Have you had fecal tests run to rule out parasites? Changing a puppy's food constantly can cause some digestive upset. Rice isn't going to firm up the poop. I would add pure pumpkin(not the pie filling but canned pumpkin) 
I think your pup may have coccidia or giardia ~common in baby pups and can be dangerous if left untreated.


----------



## chelle

luke4275 said:


> I got my pup 6 weeks ago.. The first day home the stool was normal.. great.. I did a slow change over from breeder costco food to royal canin gsh pup food.. the stool went from firm to loose and sometimes pudding.. I reduced the qty and no real help.
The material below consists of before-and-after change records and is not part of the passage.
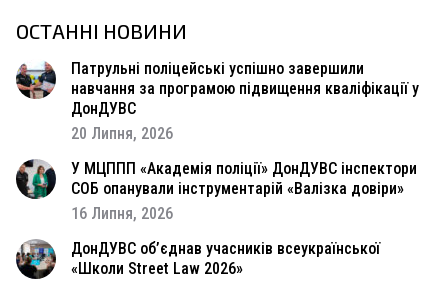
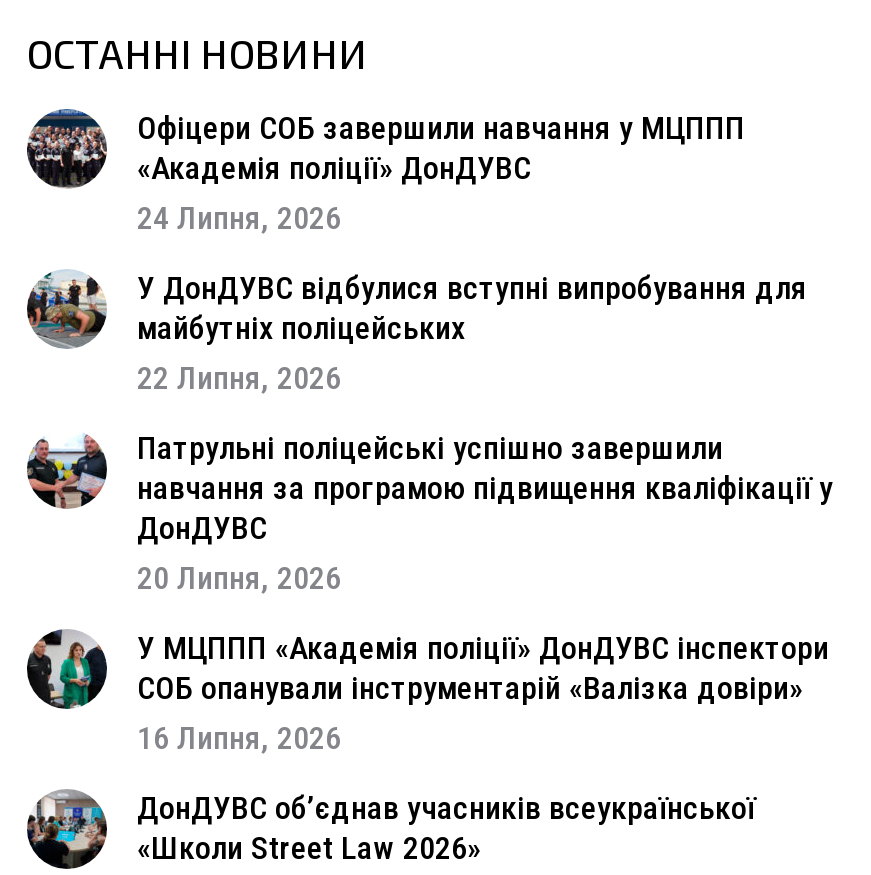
+ [image]

+ [image]
+ Офіцери СОБ завершили навчання у МЦППП
+ «Академія поліції» ДонДУВС
+ 24 Липня, 2026
+ У ДонДУВС відбулися вступні випробування для
+ майбутніх поліцейських
+ 22 Липня, 2026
I switched over to taste of the wild pup salmon and no help as well.. all changes done over a one week time.. I've added some rice just to see and no real help.. when he dumps. the first dump is loose and the second time right after that it is very loose like pudding.. My vet suggested to change to another food.. I know that taste of the wild is grain free and now they are brand new with pup formula. any ideas? I added a bit of yogurt as well..any ideas as to why and what to do? thanks


I can't suggest anything, really, but can sympathize. Been dealing with this on and off for some time. 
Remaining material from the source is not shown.